Why is the answer 35 (7!/3!x4!) and not 5^3 written like (5*5*5)=125?
Thank you

Question 1
There are five flavors of icecream: banana, chocolate, lemon, strawberry and vanilla. You can have three scoops. How many variations will there be? (flavors cannot be repeated)
5C3 = 5!/(3! x 2!) = 10

Question 2
There are five flavors of icecream: banana, chocolate, lemon, strawberry and vanilla. You can have three scoops. How many variations will there be? (flavors can be repeated)
5 x 5 x 5 = 125

Question 3
There are five flavors of icecream: banana, chocolate, lemon, strawberry and vanilla. You can have three scoops.
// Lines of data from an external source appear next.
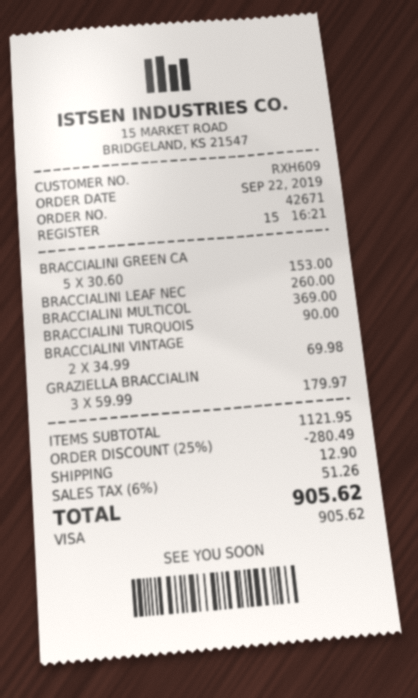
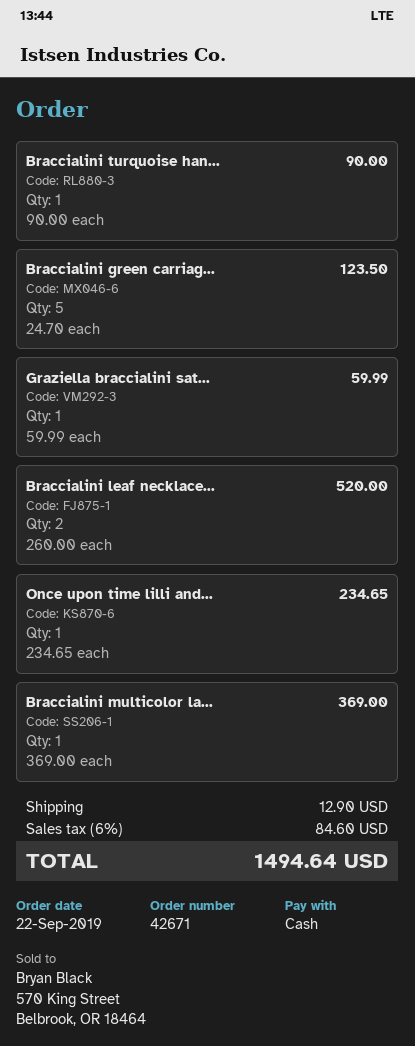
payment method: Visa -> cash
BRACCIALINI GREEN CA: 5 x 30.60 = 153.00 -> 5 x 24.70 = 123.50
BRACCIALINI LEAF NEC: 1 x 260.00 = 260.00 -> 2 x 260.00 = 520.00
BRACCIALINI VINTAGE: 2 x 34.99 = 69.98 -> none
GRAZIELLA BRACCIALIN: 3 x 59.99 = 179.97 -> 1 x 59.99 = 59.99
Once upon time lilli and...: none -> 1 x 234.65 = 234.65
discount: 25% = 280.49 -> none
tax: 6% = 51.26 -> 6% = 84.60
total: 905.62 -> 1494.64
How many variations will there be? (flavors can be repeated but order doesn't matter)
(5+3-1)! / [3! x (5-1)!] = 35

From GMAT point of view, you need to know only first and second questions.

I am sure, 3rd question is not from any reputed GMAT related material.

There are many things, Permutation with repetition, Permutation without repetition, Combination with repetition, Combination without repetition. GMAT doesn't ask all the things. This will become very very complicated.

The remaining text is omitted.